▶ [What is being asked] Go to the line containing "THROWFLAME TF-19 WASP, FLAMETHROWER" in the records below and print it and every following line exactly, on through the line containing "customer number: K7091 -> K7691", then stop.

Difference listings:
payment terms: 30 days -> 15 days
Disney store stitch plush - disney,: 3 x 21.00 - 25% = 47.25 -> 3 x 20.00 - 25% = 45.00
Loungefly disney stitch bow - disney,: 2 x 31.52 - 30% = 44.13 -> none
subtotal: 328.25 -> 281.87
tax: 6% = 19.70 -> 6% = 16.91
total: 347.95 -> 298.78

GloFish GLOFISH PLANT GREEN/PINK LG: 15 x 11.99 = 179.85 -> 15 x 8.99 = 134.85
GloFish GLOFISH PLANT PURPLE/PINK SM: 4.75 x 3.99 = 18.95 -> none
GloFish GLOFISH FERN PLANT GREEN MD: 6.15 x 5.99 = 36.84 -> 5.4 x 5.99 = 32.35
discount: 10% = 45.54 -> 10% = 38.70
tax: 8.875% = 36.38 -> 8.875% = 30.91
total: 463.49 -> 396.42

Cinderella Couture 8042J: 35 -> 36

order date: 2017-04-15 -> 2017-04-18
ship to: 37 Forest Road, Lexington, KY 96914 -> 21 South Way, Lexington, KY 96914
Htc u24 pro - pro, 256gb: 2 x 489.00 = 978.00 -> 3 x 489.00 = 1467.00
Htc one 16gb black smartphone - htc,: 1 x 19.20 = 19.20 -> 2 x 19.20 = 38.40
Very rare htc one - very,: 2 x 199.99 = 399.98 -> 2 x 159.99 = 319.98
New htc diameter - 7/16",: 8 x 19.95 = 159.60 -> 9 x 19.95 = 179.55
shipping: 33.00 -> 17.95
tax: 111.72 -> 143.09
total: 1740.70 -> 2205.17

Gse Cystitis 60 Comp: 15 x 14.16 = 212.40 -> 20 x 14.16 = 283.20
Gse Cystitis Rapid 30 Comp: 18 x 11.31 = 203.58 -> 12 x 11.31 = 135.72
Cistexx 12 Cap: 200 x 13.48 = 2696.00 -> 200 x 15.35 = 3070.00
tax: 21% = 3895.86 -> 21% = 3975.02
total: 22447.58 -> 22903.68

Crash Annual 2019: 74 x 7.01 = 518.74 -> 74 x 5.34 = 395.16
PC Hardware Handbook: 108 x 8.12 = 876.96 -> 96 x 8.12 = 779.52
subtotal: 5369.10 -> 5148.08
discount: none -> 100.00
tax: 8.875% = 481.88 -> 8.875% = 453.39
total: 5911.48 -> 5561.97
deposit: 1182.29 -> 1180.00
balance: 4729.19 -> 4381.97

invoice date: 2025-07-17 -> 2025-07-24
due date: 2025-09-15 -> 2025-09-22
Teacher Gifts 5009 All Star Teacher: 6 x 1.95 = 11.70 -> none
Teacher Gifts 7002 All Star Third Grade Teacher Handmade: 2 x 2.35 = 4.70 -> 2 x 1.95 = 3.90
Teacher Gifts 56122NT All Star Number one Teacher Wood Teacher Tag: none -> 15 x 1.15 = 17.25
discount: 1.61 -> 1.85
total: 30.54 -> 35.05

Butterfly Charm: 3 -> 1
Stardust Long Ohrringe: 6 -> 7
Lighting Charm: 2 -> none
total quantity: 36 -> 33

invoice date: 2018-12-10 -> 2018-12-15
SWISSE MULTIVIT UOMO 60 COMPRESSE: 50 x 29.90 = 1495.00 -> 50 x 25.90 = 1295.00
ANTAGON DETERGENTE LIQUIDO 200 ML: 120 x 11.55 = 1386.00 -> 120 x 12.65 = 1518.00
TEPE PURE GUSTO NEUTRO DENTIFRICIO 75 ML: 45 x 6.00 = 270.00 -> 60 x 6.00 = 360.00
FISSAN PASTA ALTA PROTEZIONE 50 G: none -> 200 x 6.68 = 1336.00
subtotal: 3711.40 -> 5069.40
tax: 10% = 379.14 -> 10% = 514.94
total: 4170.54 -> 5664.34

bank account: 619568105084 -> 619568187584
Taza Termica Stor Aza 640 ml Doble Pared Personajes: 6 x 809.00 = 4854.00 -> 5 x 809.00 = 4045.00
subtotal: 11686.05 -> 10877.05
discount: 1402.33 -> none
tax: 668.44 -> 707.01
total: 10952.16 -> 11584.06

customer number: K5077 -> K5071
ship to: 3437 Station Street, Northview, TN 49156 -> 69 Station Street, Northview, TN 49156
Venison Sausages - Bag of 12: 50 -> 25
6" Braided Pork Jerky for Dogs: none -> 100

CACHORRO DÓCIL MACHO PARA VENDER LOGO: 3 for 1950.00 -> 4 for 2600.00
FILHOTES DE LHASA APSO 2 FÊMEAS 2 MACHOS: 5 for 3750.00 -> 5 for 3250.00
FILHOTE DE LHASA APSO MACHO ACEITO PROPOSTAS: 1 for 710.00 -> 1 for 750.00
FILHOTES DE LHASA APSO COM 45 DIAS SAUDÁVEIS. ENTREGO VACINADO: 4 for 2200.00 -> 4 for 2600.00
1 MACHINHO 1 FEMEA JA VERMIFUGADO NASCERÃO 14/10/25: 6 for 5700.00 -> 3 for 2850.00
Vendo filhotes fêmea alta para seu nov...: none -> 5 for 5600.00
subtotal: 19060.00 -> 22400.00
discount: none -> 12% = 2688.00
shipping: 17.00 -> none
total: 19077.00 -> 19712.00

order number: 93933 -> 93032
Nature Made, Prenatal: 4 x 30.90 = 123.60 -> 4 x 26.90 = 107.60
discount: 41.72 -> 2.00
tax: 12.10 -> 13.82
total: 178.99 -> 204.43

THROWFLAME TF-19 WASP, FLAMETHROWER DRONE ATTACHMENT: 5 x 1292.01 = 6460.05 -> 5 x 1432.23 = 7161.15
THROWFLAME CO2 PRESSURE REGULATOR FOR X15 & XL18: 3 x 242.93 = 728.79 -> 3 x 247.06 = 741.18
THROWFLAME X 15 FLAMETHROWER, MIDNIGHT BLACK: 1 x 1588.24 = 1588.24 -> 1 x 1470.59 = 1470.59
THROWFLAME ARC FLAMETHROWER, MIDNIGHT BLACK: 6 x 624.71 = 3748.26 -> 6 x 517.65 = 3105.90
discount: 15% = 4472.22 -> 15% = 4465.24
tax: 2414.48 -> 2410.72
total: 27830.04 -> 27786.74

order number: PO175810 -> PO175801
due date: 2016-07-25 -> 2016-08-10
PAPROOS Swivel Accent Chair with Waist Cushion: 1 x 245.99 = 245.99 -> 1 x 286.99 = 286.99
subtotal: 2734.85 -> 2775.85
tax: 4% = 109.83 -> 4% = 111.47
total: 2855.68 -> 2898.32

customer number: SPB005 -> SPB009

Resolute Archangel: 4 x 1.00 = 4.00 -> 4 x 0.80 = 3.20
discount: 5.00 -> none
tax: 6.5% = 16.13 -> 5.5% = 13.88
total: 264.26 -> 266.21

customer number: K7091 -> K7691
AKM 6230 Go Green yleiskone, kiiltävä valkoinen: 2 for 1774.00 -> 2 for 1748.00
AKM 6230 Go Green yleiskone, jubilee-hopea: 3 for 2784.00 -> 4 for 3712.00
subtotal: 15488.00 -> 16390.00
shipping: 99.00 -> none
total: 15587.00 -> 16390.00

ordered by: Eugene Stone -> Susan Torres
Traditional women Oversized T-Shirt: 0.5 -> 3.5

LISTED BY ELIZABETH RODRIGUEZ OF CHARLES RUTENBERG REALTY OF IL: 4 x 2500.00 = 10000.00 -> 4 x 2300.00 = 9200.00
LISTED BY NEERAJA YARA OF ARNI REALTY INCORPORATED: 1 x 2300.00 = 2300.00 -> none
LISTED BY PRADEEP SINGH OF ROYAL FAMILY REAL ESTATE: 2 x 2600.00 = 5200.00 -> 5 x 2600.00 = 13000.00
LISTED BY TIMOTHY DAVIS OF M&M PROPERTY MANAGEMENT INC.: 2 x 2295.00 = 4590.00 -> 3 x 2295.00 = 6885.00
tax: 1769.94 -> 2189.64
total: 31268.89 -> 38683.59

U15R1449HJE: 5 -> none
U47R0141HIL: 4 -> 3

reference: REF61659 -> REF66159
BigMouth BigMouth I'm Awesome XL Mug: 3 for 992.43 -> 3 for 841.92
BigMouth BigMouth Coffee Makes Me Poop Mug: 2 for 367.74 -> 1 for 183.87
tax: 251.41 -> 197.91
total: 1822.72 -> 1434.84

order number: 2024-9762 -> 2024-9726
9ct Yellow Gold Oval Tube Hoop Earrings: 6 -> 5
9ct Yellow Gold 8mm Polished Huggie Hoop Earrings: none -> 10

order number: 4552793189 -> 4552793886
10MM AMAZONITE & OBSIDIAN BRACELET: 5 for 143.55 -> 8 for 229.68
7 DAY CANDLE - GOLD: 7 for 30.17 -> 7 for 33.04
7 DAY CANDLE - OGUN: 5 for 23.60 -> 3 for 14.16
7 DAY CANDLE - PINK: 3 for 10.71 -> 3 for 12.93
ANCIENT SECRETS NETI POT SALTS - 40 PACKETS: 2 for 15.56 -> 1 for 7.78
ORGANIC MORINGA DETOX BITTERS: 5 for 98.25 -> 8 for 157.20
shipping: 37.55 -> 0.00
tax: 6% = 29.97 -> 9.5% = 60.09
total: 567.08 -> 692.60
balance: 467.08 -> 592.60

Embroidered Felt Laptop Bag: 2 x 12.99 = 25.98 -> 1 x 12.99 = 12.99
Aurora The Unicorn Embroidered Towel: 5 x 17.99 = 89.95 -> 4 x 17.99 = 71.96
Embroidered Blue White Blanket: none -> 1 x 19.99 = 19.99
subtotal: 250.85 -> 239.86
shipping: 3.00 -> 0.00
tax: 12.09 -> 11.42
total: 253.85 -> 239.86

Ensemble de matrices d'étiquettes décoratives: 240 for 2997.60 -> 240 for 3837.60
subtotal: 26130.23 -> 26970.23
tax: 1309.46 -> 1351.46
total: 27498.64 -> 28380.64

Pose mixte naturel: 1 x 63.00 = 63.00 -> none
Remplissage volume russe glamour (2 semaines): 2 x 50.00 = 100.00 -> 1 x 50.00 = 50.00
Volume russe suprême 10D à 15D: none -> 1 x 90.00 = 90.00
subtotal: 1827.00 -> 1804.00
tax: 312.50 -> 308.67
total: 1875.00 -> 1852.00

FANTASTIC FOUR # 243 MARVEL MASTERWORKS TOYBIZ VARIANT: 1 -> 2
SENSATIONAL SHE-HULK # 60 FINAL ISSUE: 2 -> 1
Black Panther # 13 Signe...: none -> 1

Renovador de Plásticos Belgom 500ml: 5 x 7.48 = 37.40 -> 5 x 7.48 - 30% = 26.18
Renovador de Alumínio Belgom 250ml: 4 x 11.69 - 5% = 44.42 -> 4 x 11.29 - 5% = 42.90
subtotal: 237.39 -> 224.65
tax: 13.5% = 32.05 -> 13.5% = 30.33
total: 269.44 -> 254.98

▶ [Output]
THROWFLAME TF-19 WASP, FLAMETHROWER DRONE ATTACHMENT: 5 x 1292.01 = 6460.05 -> 5 x 1432.23 = 7161.15
THROWFLAME CO2 PRESSURE REGULATOR FOR X15 & XL18: 3 x 242.93 = 728.79 -> 3 x 247.06 = 741.18
THROWFLAME X 15 FLAMETHROWER, MIDNIGHT BLACK: 1 x 1588.24 = 1588.24 -> 1 x 1470.59 = 1470.59
THROWFLAME ARC FLAMETHROWER, MIDNIGHT BLACK: 6 x 624.71 = 3748.26 -> 6 x 517.65 = 3105.90
discount: 15% = 4472.22 -> 15% = 4465.24
tax: 2414.48 -> 2410.72
total: 27830.04 -> 27786.74

order number: PO175810 -> PO175801
due date: 2016-07-25 -> 2016-08-10
PAPROOS Swivel Accent Chair with Waist Cushion: 1 x 245.99 = 245.99 -> 1 x 286.99 = 286.99
subtotal: 2734.85 -> 2775.85
tax: 4% = 109.83 -> 4% = 111.47
total: 2855.68 -> 2898.32

customer number: SPB005 -> SPB009

Resolute Archangel: 4 x 1.00 = 4.00 -> 4 x 0.80 = 3.20
discount: 5.00 -> none
tax: 6.5% = 16.13 -> 5.5% = 13.88
total: 264.26 -> 266.21

customer number: K7091 -> K7691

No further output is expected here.